■ Problem to solve: The task calls for the count of lines containing "pontja" in these records, given as a number with no other words.

[Provided records — start]

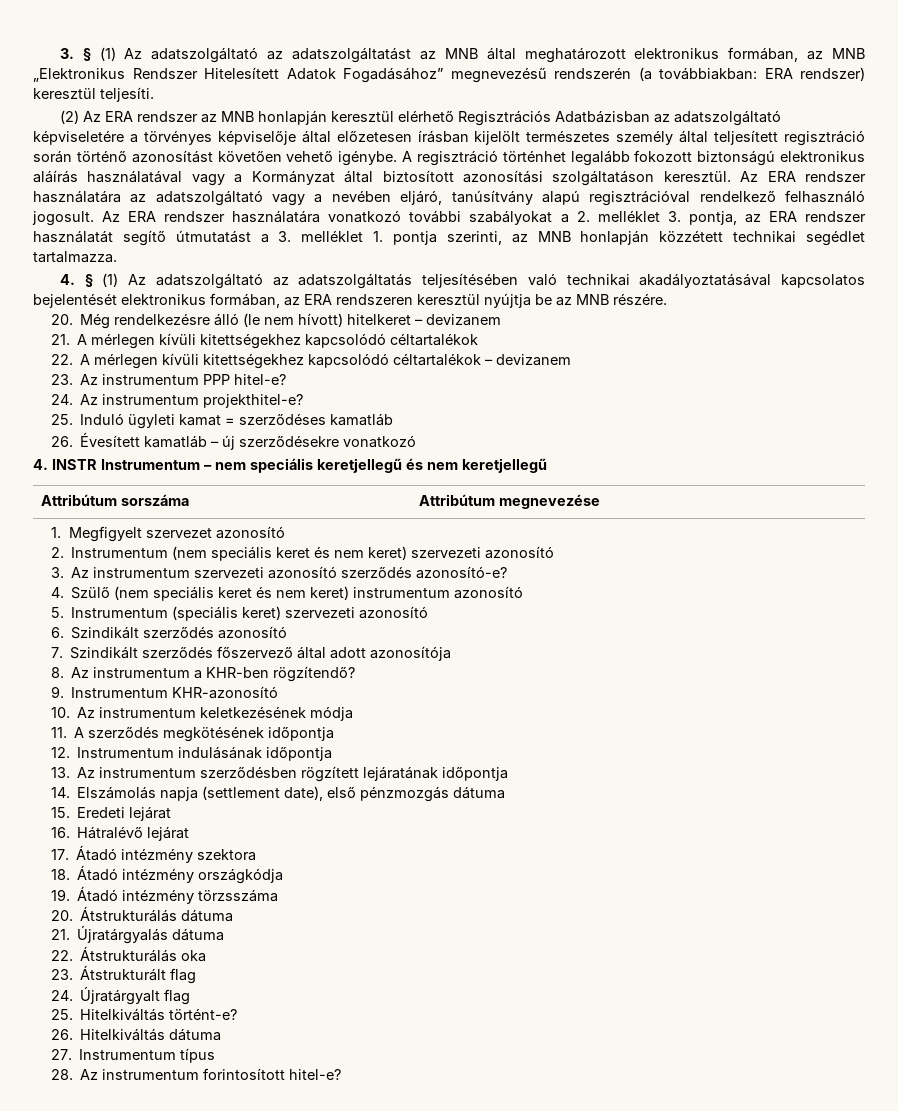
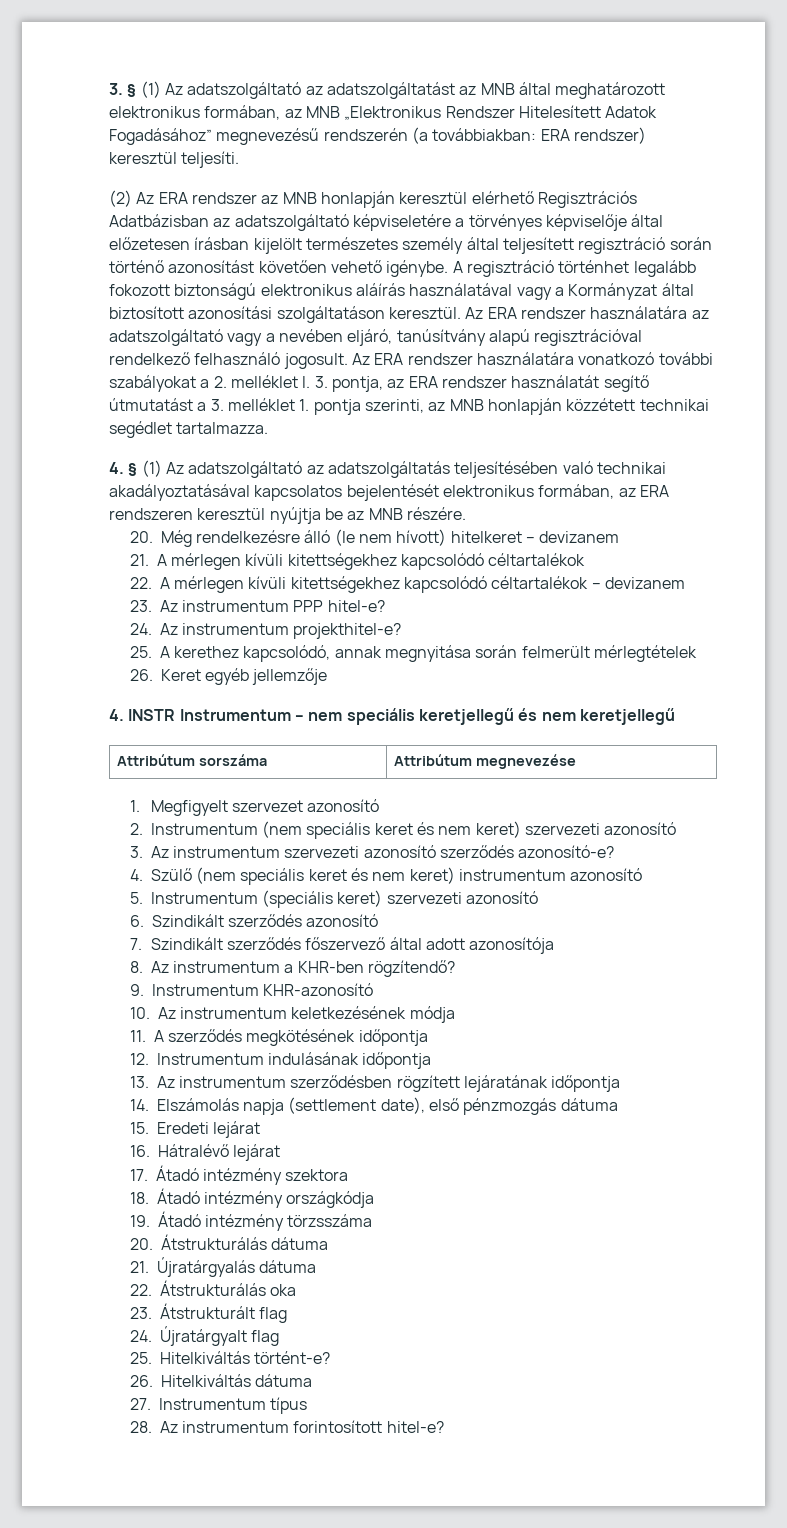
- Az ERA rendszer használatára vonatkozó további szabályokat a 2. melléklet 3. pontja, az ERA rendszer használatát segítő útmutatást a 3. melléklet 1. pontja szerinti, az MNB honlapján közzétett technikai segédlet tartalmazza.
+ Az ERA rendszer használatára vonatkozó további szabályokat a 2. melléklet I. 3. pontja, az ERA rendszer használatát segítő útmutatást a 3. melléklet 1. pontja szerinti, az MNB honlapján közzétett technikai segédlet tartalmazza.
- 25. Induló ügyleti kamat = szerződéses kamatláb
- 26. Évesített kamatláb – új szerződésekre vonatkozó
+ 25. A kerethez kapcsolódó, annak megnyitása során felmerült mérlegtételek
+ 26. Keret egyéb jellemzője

[Provided records — finish]

■ Answer to this problem: 2